Once we generated our features, we tranformed them into the appropriate formats. We also broke the data into subsets for training and development. We also created smaller subsets for prototyping quickly.

One point of note: we removed two categories from the data. The crimes labelled 'TREA' (treason) and 'PORNOGRAPHY/OBSCENE MAT' occurred so infrequently that they presented difficulties for modeling. The best approach was simply to remove them. We assume the risk of incorrectly identifying these crimes in the test set, but doing so allows us to proceed with modeling unhindered by off-by-one errors.

The final CSV we use for modeling is here--to follow along with our code, download it and adjust the first line of the code below to reference wherever it's stored.


In [3]:
data_path = "/Users/Goodgame/Desktop/prototyping/x_data_3.csv"
df = pd.read_csv(data_path, header=0)
x_data = df.drop('category', 1)
y = df.category.as_matrix()

# Impute missing values with mean values:
x_complete = x_data.fillna(x_data.mean())
X_raw = x_complete.as_matrix()

# Scale the data between 0 and 1:
X = MinMaxScaler().fit_transform(X_raw)

# Shuffle data to remove any underlying pattern that may exist
np.random.seed(0)
shuffle = np.random.permutation(np.arange(X.shape[0]))
X, y = X[shuffle], y[shuffle]

'''Due to difficulties with log loss and set(y_pred) needing to match set(labels), 
we will remove the extremely rare crimes from the data for quality issues.'''
X_minus_trea = X[np.where(y != 'TREA')]
y_minus_trea = y[np.where(y != 'TREA')]
X_final = X_minus_trea[np.where(y_minus_trea != 'PORNOGRAPHY/OBSCENE MAT')]
y_final = y_minus_trea[np.where(y_minus_trea != 'PORNOGRAPHY/OBSCENE MAT')]

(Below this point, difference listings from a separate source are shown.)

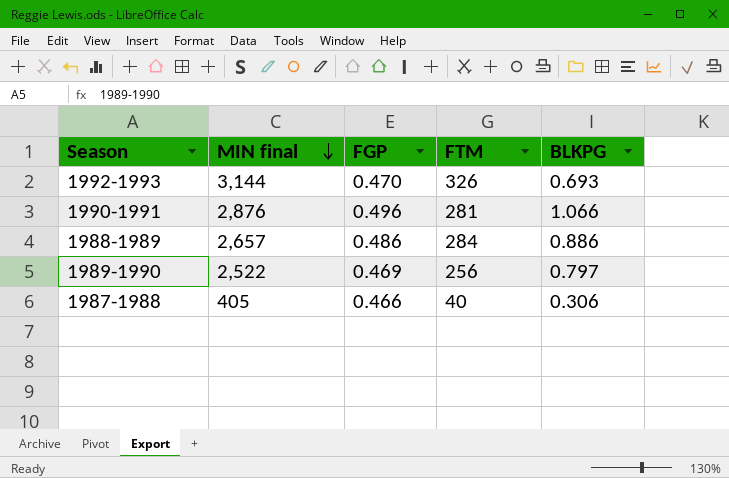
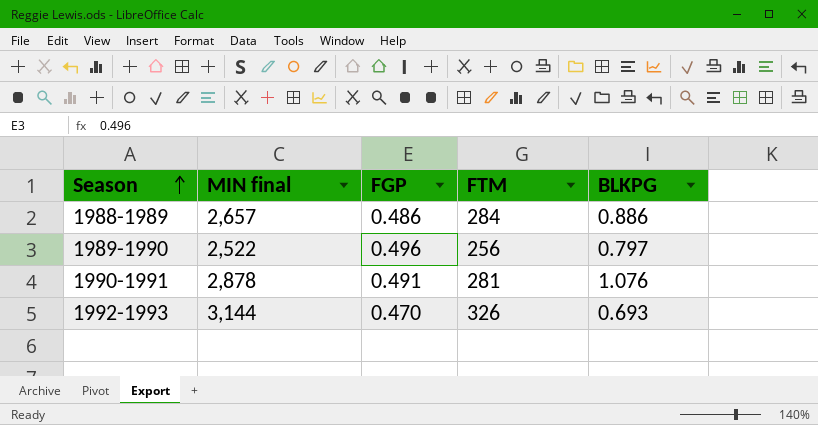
row order: MIN final descending -> Season ascending
row 1987-1988: 405 | 0.466 | 40 | 0.306 -> none
1989-1990 | FGP: 0.469 -> 0.496
1990-1991 | MIN final: 2,876 -> 2,878
1990-1991 | FGP: 0.496 -> 0.491
1990-1991 | BLKPG: 1.066 -> 1.076

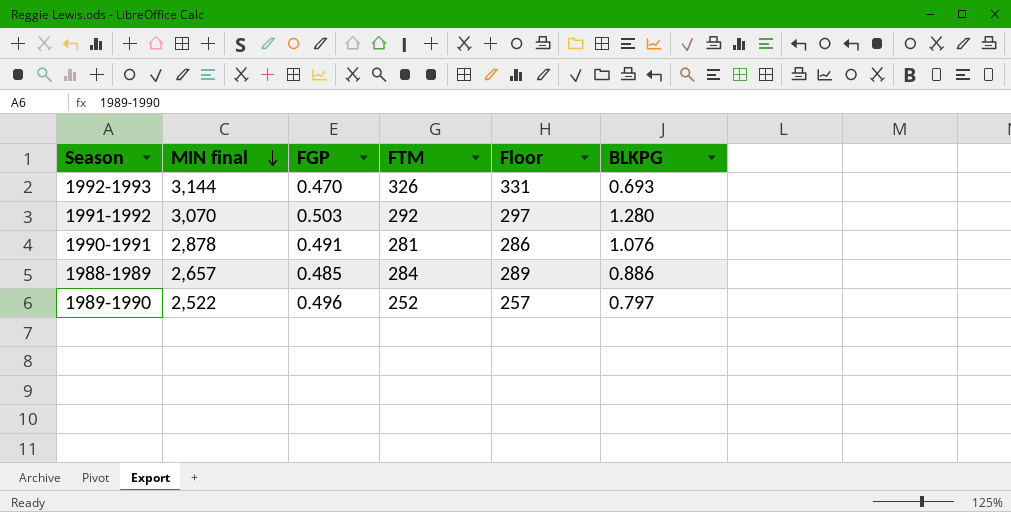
row order: Season ascending -> MIN final descending
column Floor | formula: none -> [FTM] + 5
row 1991-1992: none -> 3,070 | 0.503 | 292 | 297 | 1.280
1988-1989 | FGP: 0.486 -> 0.485
1989-1990 | FTM: 256 -> 252

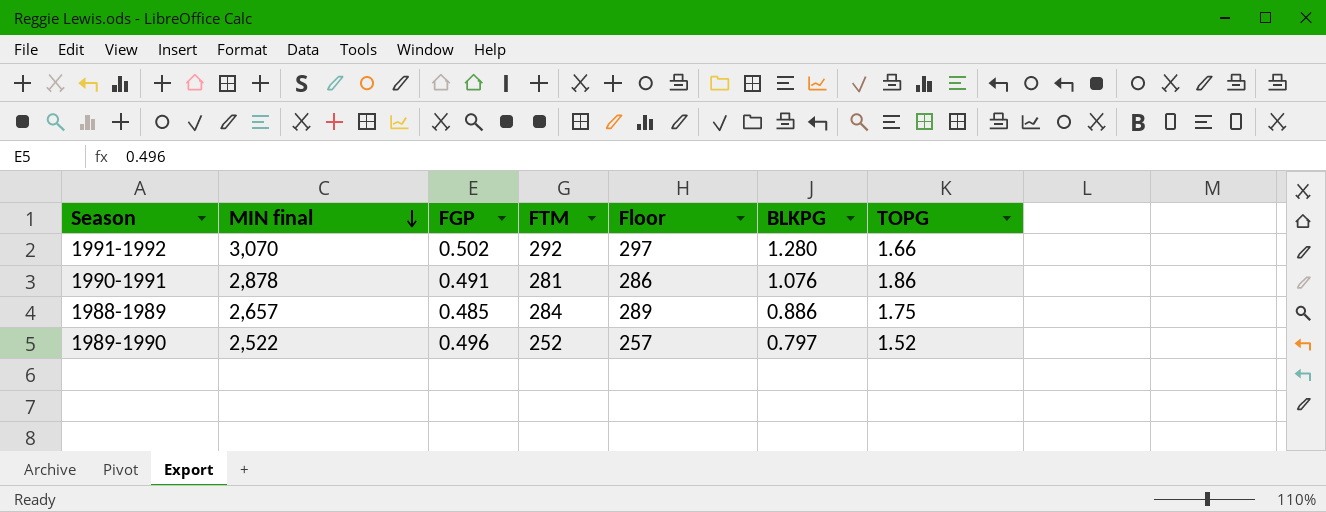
column TOPG | position: none -> 7
row 1992-1993: 3,144 | 0.470 | 326 | 331 | 0.693 -> none
1991-1992 | FGP: 0.503 -> 0.502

# Separate training, dev, and test data:
all_train_data, all_train_labels = X, y
dev_data, dev_labels = X_final[700000:], y_final[700000:]
train_data, train_labels = X_final[100000:700000], y_final[100000:700000]
calibrate_data, calibrate_labels = X_final[:100000], y_final[:100000]

# Mini datasets for quick prototyping
mini_train_data, mini_train_labels = X_final[:20000], y_final[:20000]
mini_calibrate_data, mini_calibrate_labels = X_final[19000:28000], y_final[19000:28000]
mini_dev_data, mini_dev_labels = X_final[49000:60000], y_final[49000:60000]

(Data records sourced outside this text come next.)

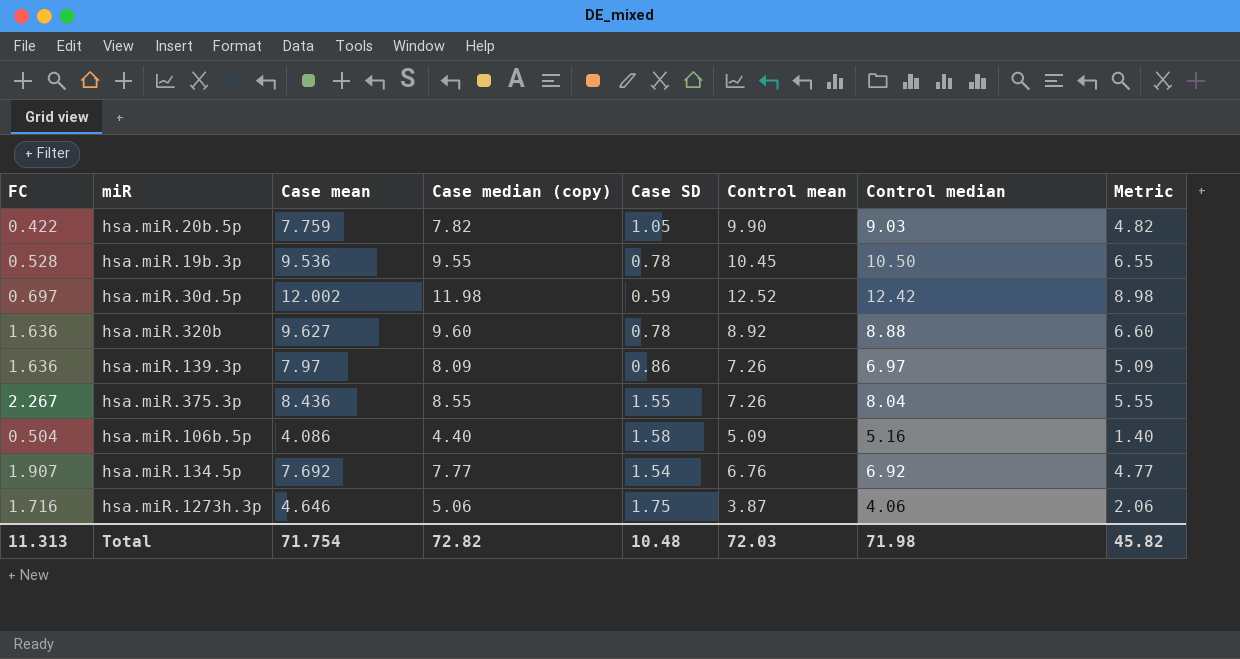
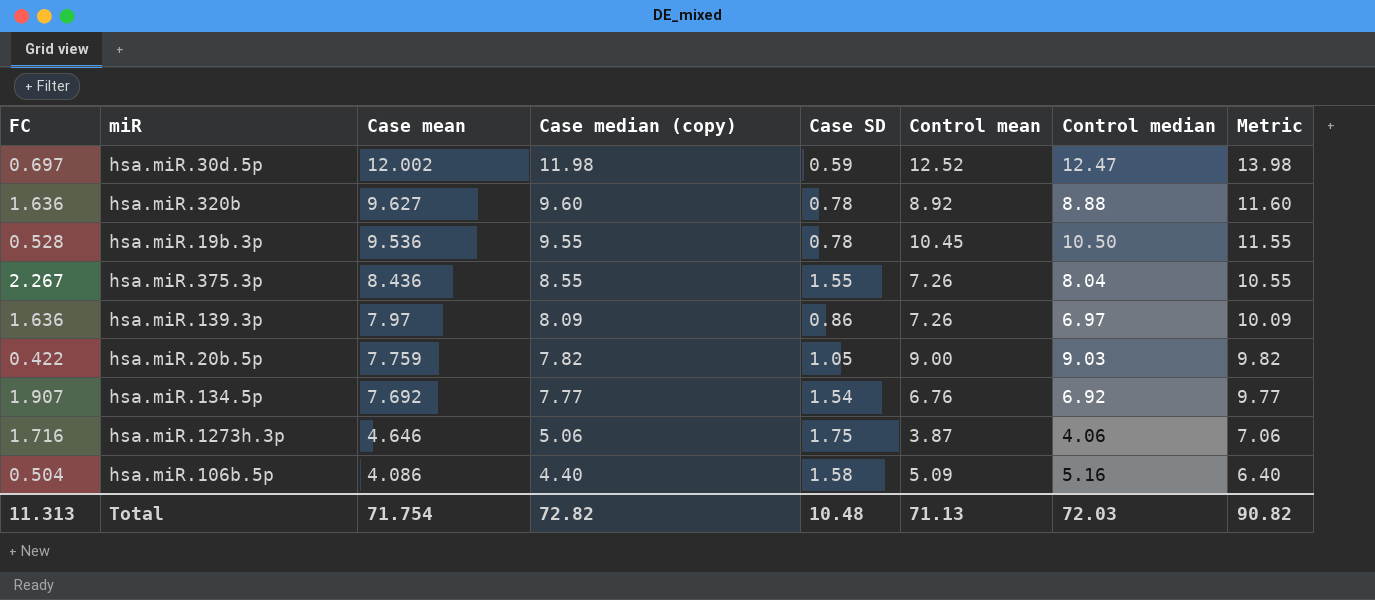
row order: none -> Case mean descending
column Metric | formula: [Case median (copy)] - 3 -> [Case median (copy)] + 2
hsa.miR.30d.5p | Control median: 12.42 -> 12.47
hsa.miR.20b.5p | Control mean: 9.90 -> 9.00
Total | Control mean: 72.03 -> 71.13
Total | Control median: 71.98 -> 72.03
Total | Metric: 45.82 -> 90.82

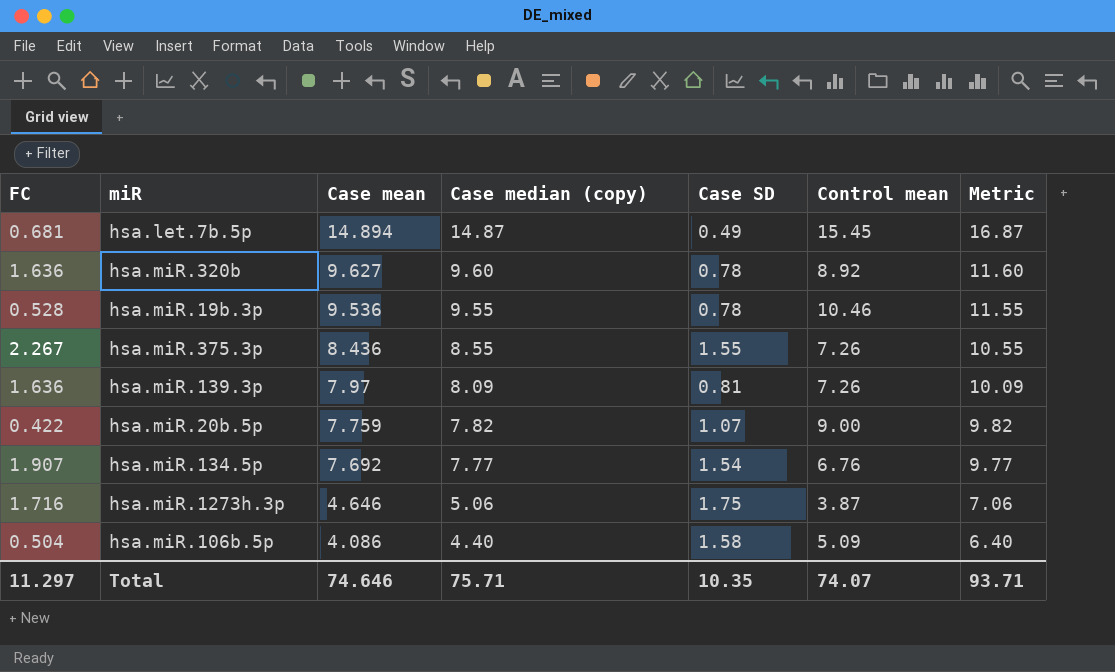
column Control median | position: 7 -> none
row hsa.miR.30d.5p: 0.697 | 12.002 | 11.98 | 0.59 | 12.52 | 12.47 | 13.98 -> none
row hsa.let.7b.5p: none -> 0.681 | 14.894 | 14.87 | 0.49 | 15.45 | 16.87
hsa.miR.19b.3p | Control mean: 10.45 -> 10.46
hsa.miR.139.3p | Case SD: 0.86 -> 0.81
hsa.miR.20b.5p | Case SD: 1.05 -> 1.07
Total | FC: 11.313 -> 11.297
Total | Case mean: 71.754 -> 74.646
Total | Case median (copy): 72.82 -> 75.71
Total | Case SD: 10.48 -> 10.35
Total | Control mean: 71.13 -> 74.07
Total | Metric: 90.82 -> 93.71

# Create list of the crime type labels.  
# This will act as the "labels" parameter for the log loss functions that follow

crime_labels = list(set(y_final))
crime_labels_mini_train = list(set(mini_train_labels))
crime_labels_mini_dev = list(set(mini_dev_labels))
crime_labels_mini_calibrate = list(set(mini_calibrate_labels))

print("There should be 37 of each type of label -- otherwise, we'll have an issue later:")
print(len(crime_labels), len(crime_labels_mini_train), len(crime_labels_mini_dev),len(crime_labels_mini_calibrate))


There should be 37 of each type of label -- otherwise, we'll have an issue later:
37 37 37 37

Formatting Test Data

The test data needs the same transformations we applied to the training data.

Download the transformed test data from here.

Download the sample submission from here.

To follow along with the notebook, ensure the paths to both in the code below are correct.


In [4]:
# The Kaggle submission format requires listing the ID of each example.
# This is to remember the order of the IDs after shuffling
allIDs = np.array(list(df.axes[0]))
allIDs = allIDs[shuffle]

testIDs = allIDs[800000:]
devIDs = allIDs[700000:800000]
trainIDs = allIDs[:700000]

# Extract the column names for the required submission format
sampleSubmission_path = "/Users/Goodgame/Desktop/prototyping/sampleSubmission.csv"
sampleDF = pd.read_csv(sampleSubmission_path)
allColumns = list(sampleDF.columns)
featureColumns = allColumns[1:]

# Extracting the test data for a baseline submission
real_test_path = "/Users/Goodgame/Desktop/prototyping/test_data_transformed.csv"
testDF = pd.read_csv(real_test_path, header=0)
real_test_data = testDF

test_complete = real_test_data.fillna(real_test_data.mean())
Test_raw = test_complete.as_matrix()

test_data = MinMaxScaler().fit_transform(Test_raw)

# Remember the ID of each test data point, in case we shuffle the test data
testIDs = list(testDF.axes[0])

Note: the code above will shuffle data differently every time it's run, so model accuracies will vary accordingly.

Defining Performance Criteria

As determined by the Kaggle submission guidelines, the performance criteria metric for the San Francisco Crime Classification competition is Multi-class Logarithmic Loss (also known as cross-entropy). There are various other performance metrics that are appropriate for different domains: accuracy, F-score, Lift, ROC Area, average precision, precision/recall break-even point, and squared error.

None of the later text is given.